You can use a bullnose bit in a table mounted router in two passes. Leave enough of the square end to support the piece.


I just made a 3/4 round mahogany handle for a pen press using a roundover bit. Takes four passes but the results were good. 

IMO the round stock has to be done with a table mounted router for best results.


----------



## Glenmore (Sep 10, 2004)

Thanks I'll give it a try all I have though is a round over bit so I make 4 pass instead of 1 pass. When I get around to it I'll tell everyone how it came out.


----------



## Jerry Spencer Mings (Nov 4, 2007)

Glenmore said:


> Thanks I'll give it a try all I have though is a round over bit so I make 4 pass instead of 1 pass. When I get around to it I'll tell everyone how it came out.


Look for a SEARS CRAFTSMAN ROUTER CRAFTER LATHE - use a straight bit on your table mounted lathe to do things you couldn't imagine doing on a normal lathe.

If that's outside your price range:

Use a hole saw to make 2 wooden wheels - the same size (slightly larger than your square stock) if you want to round a dowel (or of different sizes if you are going to make a taper). Drill holes in the exact centers of each end of your stock to take a screw. Screw the wheels onto your stock. You then adjust your fence so the stock is centered over the bit. 
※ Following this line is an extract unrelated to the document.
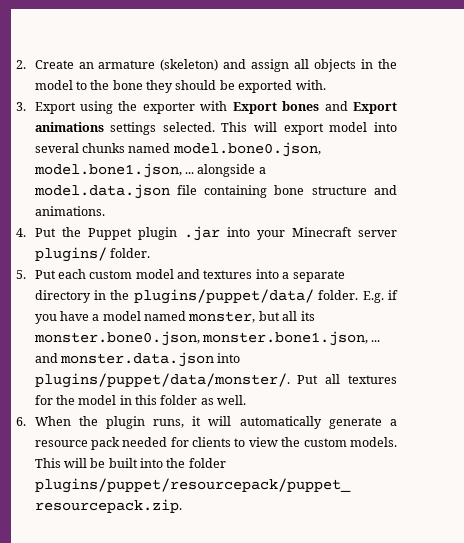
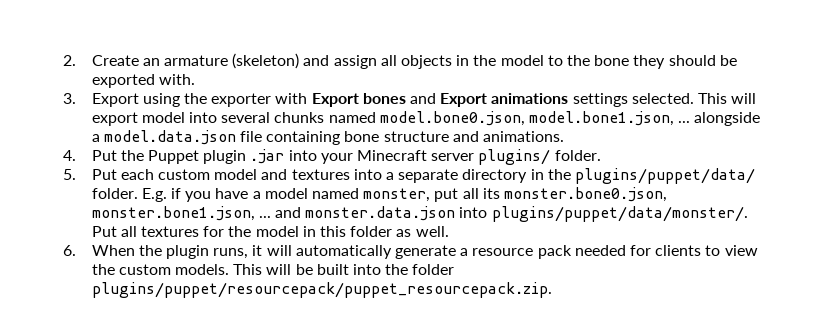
- E.g. if you have a model named monster, but all its monster.bone0.json, monster.bone1.json, ... and monster.data.json into plugins/puppet/data/monster/.
+ E.g. if you have a model named monster, put all its monster.bone0.json, monster.bone1.json, ... and monster.data.json into plugins/puppet/data/monster/.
Raise the bit to the initial position, start the router and gently feed the stock, rotating and feeding right to left.

For a cane size dowel or taper you will need an auxiliary top to your router bench about twice as long as the dowel/taper you are cutting.


----------



## bobj3 (Jan 17, 2006)

Just more on cane making 

http://www.routerforums.com/show-n-tell/1468-canes.html

Poor man's Lathe Attachment for Drill Press, it can also be used of the floor model drill press.
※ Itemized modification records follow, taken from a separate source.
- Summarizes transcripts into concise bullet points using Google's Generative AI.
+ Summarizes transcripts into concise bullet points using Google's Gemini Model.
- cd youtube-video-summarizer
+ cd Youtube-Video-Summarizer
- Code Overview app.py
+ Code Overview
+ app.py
http://www.grizzly.com/products/Lathe-Attachment-for-Drill-Press/H8071

Here's a tip you can buy dowel rod stock from 1/16" to 3" diam. and from 12" long to 10ft. long...in many types of wood stock......


============


----------



## mailee (Nov 11, 2005)

Below is a picture of the jig I made to cut dowels. It consists of a base plate with a hole for the straight cutting router bit to poke through. At eaither side of this are two hardwood blocks with holes for the stock. The first hole is large enough to take the square stock and the next hole after the bit is the same size as the dowel I need. The square stock is fed into the rotating bit with a drill on a low speed and pushed forward at a constant rate. it produces dowels pretty quickly too. All that is needed afterwards is a final sanding.


----------



## Dr.Zook (Sep 10, 2004)

Nice jig Mailee. Like the TALL router fence also.


----------



## harrysin (Jan 15, 2007)

Glenmore, why on earth do you want to make a cane from square stock? I know for a fact that you have heaps of pen blanks ready to make pens, also wood to make cutting boards, clocks and candlesticks.


----------



## Michael Townsend (May 17, 2009)

*cane/dowel making*



Mark said:


> I believe but I'm not sure, but the tool that you usually use for that type of project would be a lathe. The lathe will spin the block of wood at high speed and you'll use the hand tools and shave the wood off.
> 
> 
> 
> ...


I have been looking for a lathe system to make dowel for my canes too. I am now making a power feed lathe for this purpose. I have about a month to go before it will work as designed. I started making the spindels on a lathe but I felt like shooting myself. To long and too much, not my thing.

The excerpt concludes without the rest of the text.